Noi pensiamo, coerentemente con lo spirito di Pratica di Mare, che l’obiettivo rispetto alla Russia sia di portarla a essere un partner strategico e non un avversario, anche per evitare di indurla a pericolose alleanze alle quali può essere spinta da un Occidente visto come pregiudizialmente ostile. La Siria non può diventare terreno di scontro tra potenze a essa esterne (questo non deve avvenire in nessun luogo), ma le potenze esterne alla Siria possono lavorare per la pace, per una soluzione realistica della crisi che dia finalmente sollievo a una popolazione che ha già sofferto l’inimmaginabile. Pensiamo perciò che si debba coinvolgere positivamente la Russia, il solo Paese che può indurre Bashar al-Assad a non alimentare ulteriormente il conflitto; un Paese, la Russia, anche motivato a lavorare per evitare occasioni di scontro con Israele dal territorio siriano da parte di milizie vicine al Governo di Teheran. La Russia non deve essere indotta a cercare forme di rivincita rispetto a una sindrome di accerchiamento, certo a volte enfatizzata dalla propaganda, ma non priva di fondamento alla luce, ad esempio, delle sanzioni che non hanno ottenuto alcun risultato politico ma hanno danneggiato, più ancora della Russia stessa, proprio i Paesi che le hanno imposte – a cominciare da quelli che hanno avuto e hanno buoni rapporti economici con Russia, in particolare l’Italia. Una collaborazione proficua con la Russia non è impossibile: il Governo Berlusconi a Pratica di Mare mise insieme Russia, Stati Uniti ed Europa.
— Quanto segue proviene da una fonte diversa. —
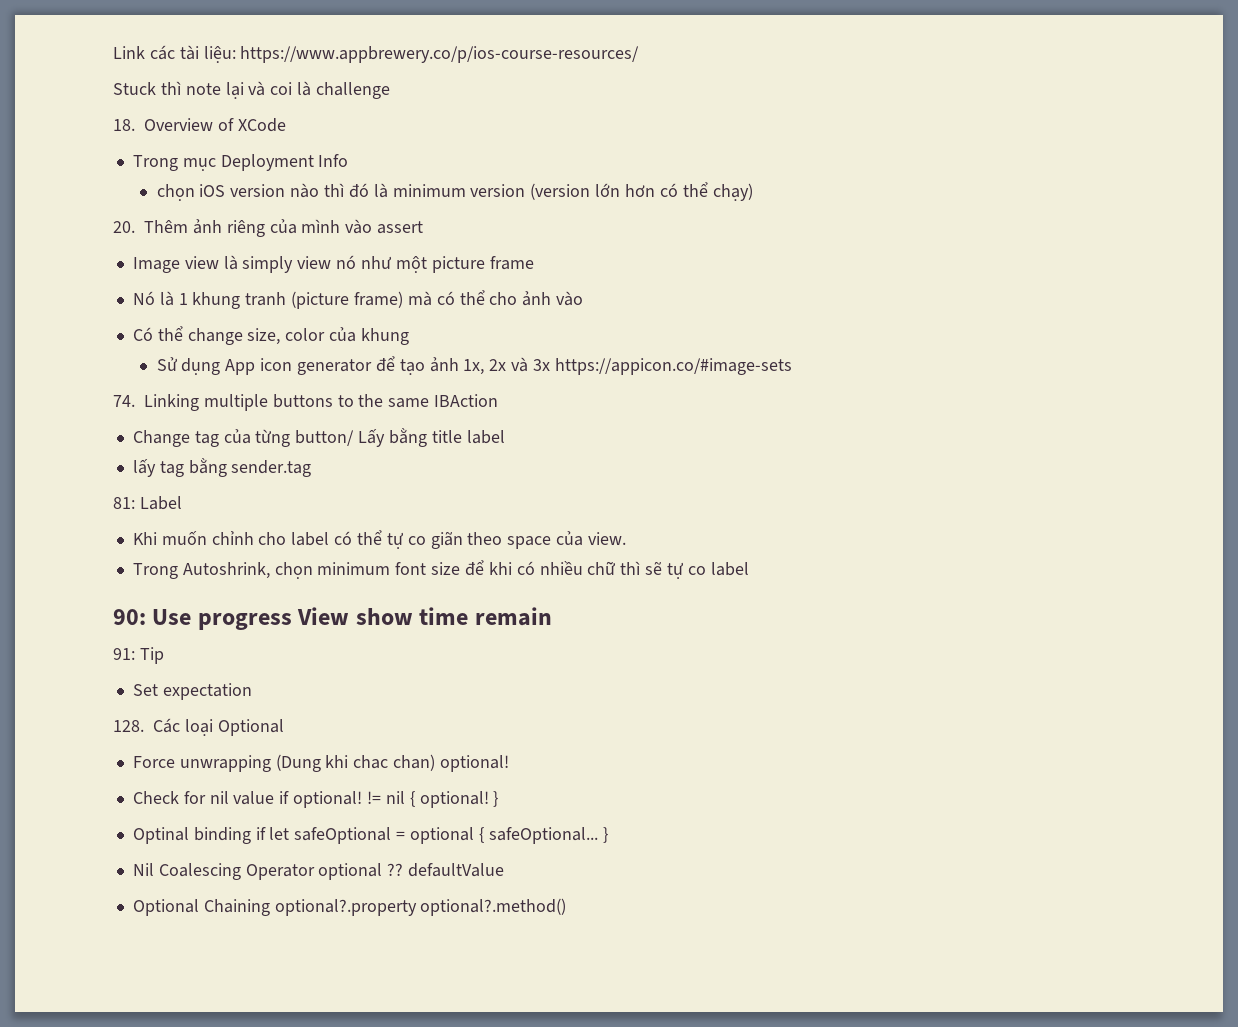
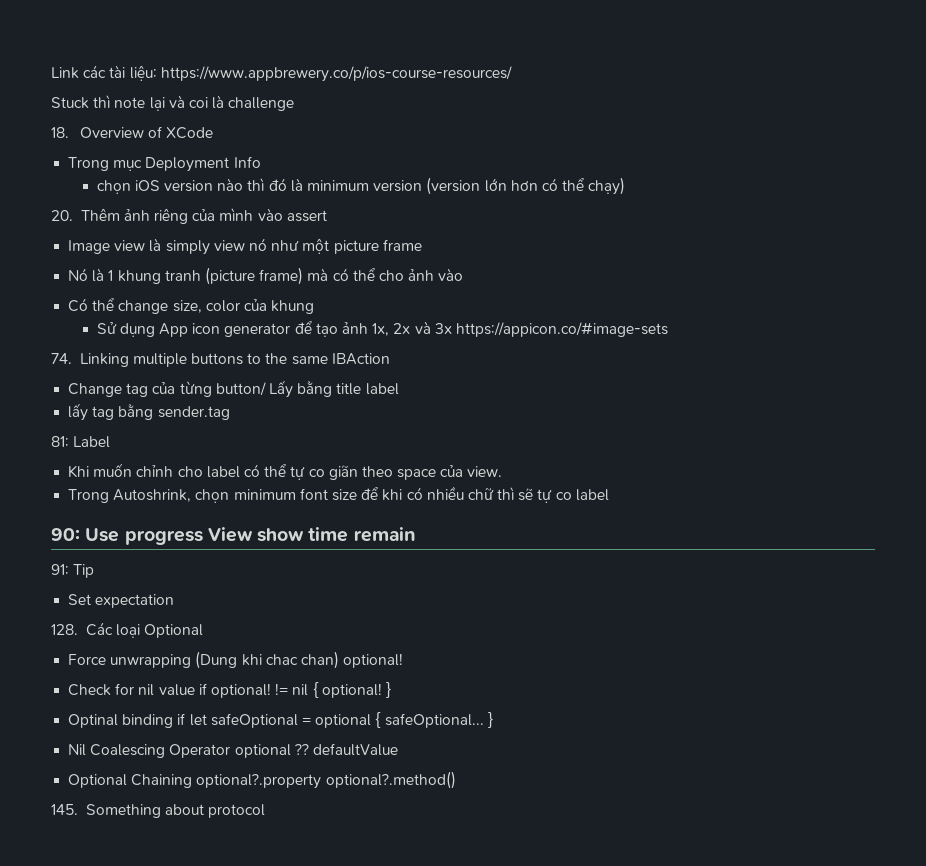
+ 145. Something about protocol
La Russia era coinvolta in parecchi organismi della NATO per un lungo periodo. Non ci sono ostacoli insormontabili per poter tornare a uno scenario analogo.
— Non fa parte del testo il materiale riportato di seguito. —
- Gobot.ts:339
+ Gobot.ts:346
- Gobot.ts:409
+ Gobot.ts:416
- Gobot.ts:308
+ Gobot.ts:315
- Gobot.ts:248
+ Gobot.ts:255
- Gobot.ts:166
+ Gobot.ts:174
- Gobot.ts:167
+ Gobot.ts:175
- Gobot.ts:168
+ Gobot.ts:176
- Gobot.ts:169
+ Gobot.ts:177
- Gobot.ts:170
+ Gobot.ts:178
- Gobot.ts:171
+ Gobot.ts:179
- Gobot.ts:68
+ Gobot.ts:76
Ribadiamo la necessità che l’Italia abbia un Governo credibile che lavori per quel fine; ribadiamo la nostra determinazione a lavorare insieme a coloro che avranno questo stesso obiettivo. Questa è la ragione per la quale gli Italiani hanno votato, ciascuno con le sue scelte: lavorare per il bene dell’Italia, difenderne gli interessi e difenderne la pace.